> Instructions for the task: Pull every line with the word "color" out of the entries below.

══════════════════════════════

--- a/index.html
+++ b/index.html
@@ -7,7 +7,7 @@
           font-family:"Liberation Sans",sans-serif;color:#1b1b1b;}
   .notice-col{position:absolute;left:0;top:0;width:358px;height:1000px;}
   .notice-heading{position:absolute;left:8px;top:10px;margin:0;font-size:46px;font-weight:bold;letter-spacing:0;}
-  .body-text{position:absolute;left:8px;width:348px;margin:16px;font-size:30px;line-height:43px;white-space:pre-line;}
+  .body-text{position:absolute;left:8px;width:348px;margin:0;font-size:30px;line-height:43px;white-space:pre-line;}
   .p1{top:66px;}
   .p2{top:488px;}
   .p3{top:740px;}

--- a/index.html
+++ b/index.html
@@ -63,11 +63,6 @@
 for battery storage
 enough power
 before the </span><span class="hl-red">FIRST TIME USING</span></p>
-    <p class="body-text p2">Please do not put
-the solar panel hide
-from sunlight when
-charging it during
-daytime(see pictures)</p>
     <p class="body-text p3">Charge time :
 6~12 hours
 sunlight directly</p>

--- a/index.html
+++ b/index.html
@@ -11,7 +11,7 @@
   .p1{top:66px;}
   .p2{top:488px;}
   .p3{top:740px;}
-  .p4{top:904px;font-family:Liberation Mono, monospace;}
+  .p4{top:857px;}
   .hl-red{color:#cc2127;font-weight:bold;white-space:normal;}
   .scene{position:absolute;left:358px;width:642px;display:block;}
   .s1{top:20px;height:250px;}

══════════════════════════════

> Result:
           font-family:"Liberation Sans",sans-serif;color:#1b1b1b;}
   .hl-red{color:#cc2127;font-weight:bold;white-space:normal;}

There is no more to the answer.